(I copy-pasted the question)
Consider N non interacting electrons inside a 3D box similar to the one we saw
in class, but this time it is not cubical, i.e. Lx = Ly [tex]\neq[/tex] Lz.
1. Calculate the fermi energy as a function of N;Lx;Lz;me...
2. What happens if we take Lz --> 0, i.e. the limit of a 2D system. Is there
3. Calculate the fermi energy in a 2D system (Lx = Ly). Do you obtain a
4. It would be a great conflict in case the 2D result cannot be obtained by
taking the limit Lz-->0. Did you nd such a conflict? If so, explain how
it can be avoided.
I solved the 3 first questions. I hope I didn't make a calculation mistake, but anyhow, I don't think it'll fundimentally change the problem of question 4...

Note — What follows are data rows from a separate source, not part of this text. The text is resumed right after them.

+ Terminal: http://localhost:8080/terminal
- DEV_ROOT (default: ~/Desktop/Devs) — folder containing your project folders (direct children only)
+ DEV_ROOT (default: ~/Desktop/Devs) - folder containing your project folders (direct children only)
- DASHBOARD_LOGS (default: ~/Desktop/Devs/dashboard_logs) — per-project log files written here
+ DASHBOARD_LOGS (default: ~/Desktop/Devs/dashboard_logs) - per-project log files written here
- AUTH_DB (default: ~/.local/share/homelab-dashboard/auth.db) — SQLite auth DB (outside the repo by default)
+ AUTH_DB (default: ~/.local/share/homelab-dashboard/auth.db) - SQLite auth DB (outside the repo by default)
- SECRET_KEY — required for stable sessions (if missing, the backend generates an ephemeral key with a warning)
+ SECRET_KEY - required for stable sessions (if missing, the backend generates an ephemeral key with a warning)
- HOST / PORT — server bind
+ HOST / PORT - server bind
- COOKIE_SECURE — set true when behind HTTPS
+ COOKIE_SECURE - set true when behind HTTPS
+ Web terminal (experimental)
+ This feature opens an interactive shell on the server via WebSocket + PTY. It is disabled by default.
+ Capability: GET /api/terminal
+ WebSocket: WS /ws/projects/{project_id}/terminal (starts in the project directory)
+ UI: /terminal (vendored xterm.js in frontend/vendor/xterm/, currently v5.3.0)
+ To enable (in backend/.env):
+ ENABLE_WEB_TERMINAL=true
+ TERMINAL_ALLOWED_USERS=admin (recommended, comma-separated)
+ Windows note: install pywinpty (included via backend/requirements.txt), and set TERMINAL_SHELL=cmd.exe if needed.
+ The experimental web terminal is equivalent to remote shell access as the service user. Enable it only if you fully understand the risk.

So here are the answers I've got:
For the 3D box, I marked Lx=Ly=L, and Lz stayed...
Ef = (1/2m)*((6N((hbar)^2)*pi)/(Lz*L^2))^3/2
For the 2D problem I got:
Ef = (4Npi*(hbar)^2)/(mL^2)
The Attempt at a Solution
Problem is, obviously, it seems that Ef-->infinity as Lz --->0. I have no idea how to resolve this conflict!!! :)
Thank you very very very much for reading and helping!